Article by Peeter Aleksander Paju, junior lawyer at TRINITI, edited by attorney-at-law Valter Võhma


Founders face numerous challenges when raising capital, one of which is taking responsibility towards the investors. What exactly are those responsibilities? What happens if things do not go the way as promised to the investors? Are founders liable if the company fails to achieve the goals set during fundraising? In this article the authors will dig into the provisions regulating representations and warranties in investment agreements and comment on the liability associated with it. This will be the first article in the series dedicated to founders’ liability.

What are representations and warranties?

In short, representations and warranties are confirmations given by the company and the founders related to a fact about the company, its business activities and/or the founders. For example, the company stating that it has all the rights to the intellectual property it is developing, it is not in breach of any material agreements, etc. Their main role in investment deals is to provide transparency and protection to the investors, with the logic being that the investors are making their investment based on these confirmations (and expect them to be correct). The content and detail level of the representations and warranties list varies from deal to deal. As a rule, the bigger the investment, the more detailed the list required by the investors. Regardless of the detail level, the general framework of the list in tech sector deals is quite similar.

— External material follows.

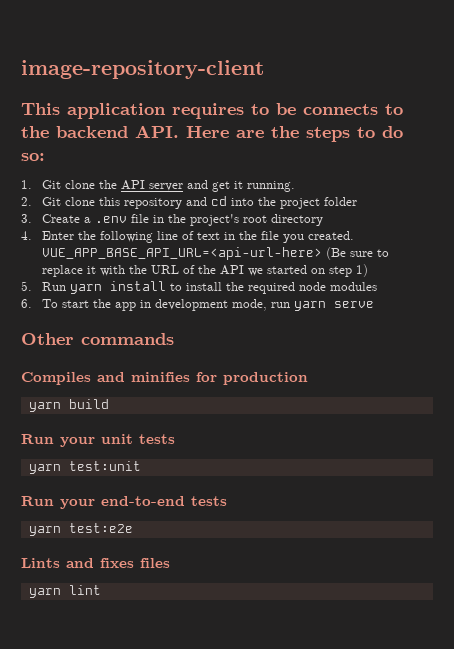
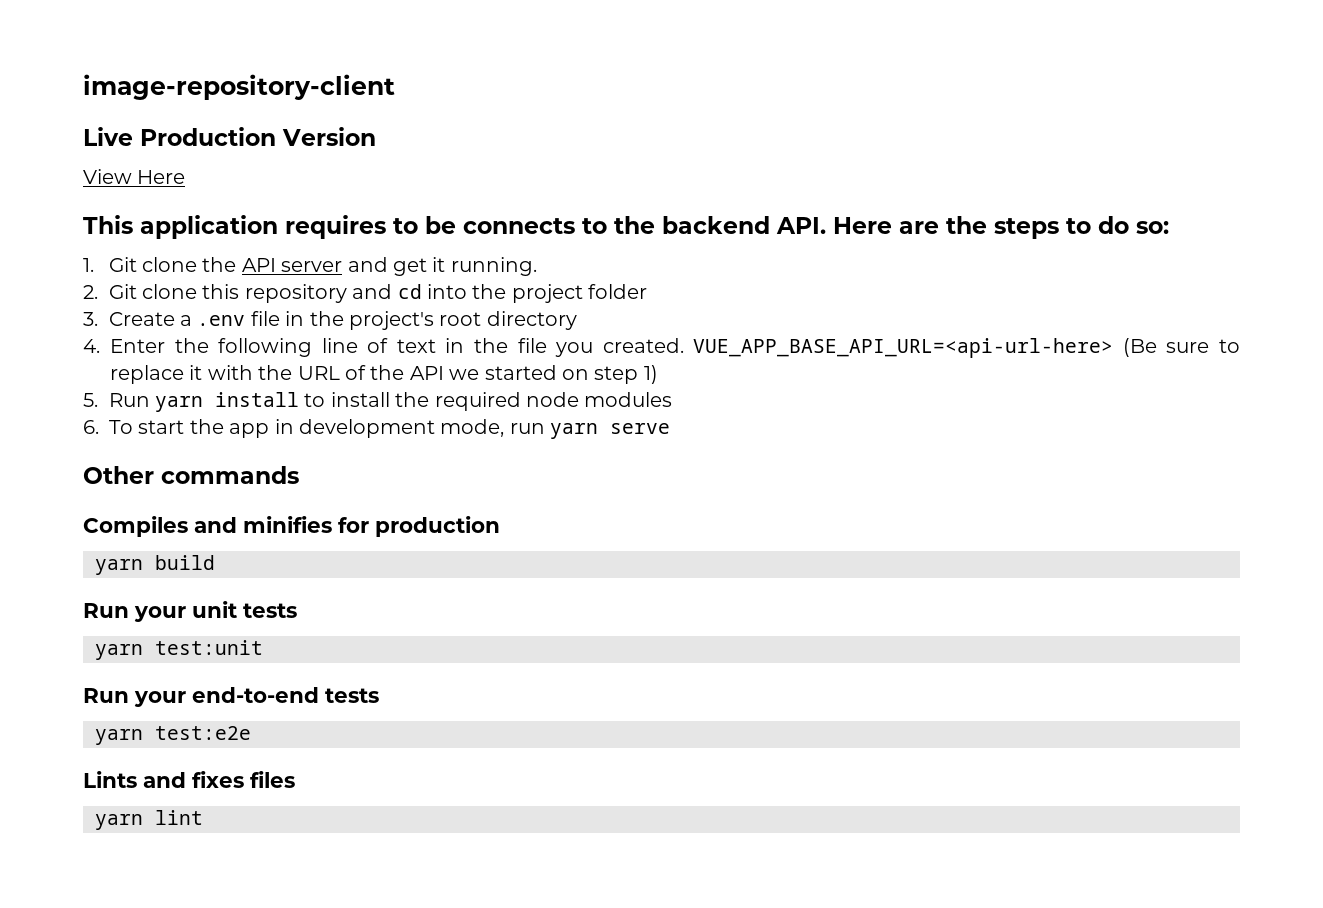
(264, 69) none -> [83,127,376,146] [83,169,186,184] // Live Production Version // View Here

If all representations and warranties are correct, then the company and the founders have nothing to worry about. However, what happens if a warranty is breached? In case of breach of warranties, the liability of the company and the founders may arise for the damages caused related to such breach. Considering this, the founders should take extra care when reviewing the representations and warranties list and the sections of the investment agreement regulating their liability related thereto.

Founders’ liability incurs if there is a breach of one or more warranties set out in the investment agreement. This usually results in the investor being in a worse position compared to what he/she would have been, had the representation been correct. Therefore, the liability of the founders for breach of warranties generally serves the purpose of putting the investor (or the company) in the position that he/she would have been had the breach not occurred.

In case the company and founders discover that one or more representations and warranties which the investor requires is not true, it is possible for the company and founders to make disclosures against such matters prior to signing the investment agreement. Usually, the investment agreement includes a disclosure letter meant for listing all such items which indicate deficiencies in respect any specific matter provided in the representations and warranties list. Indicating any such deficiencies prior to signing the deal helps, as a rule, avoids the liability.

In this article, we will give an overview on the liability regulations related to representations and warranties found in investment agreement templates most commonly used in Estonia, Latvia, Lithuania, Finland, Sweden, UK, Germany and Switzerland.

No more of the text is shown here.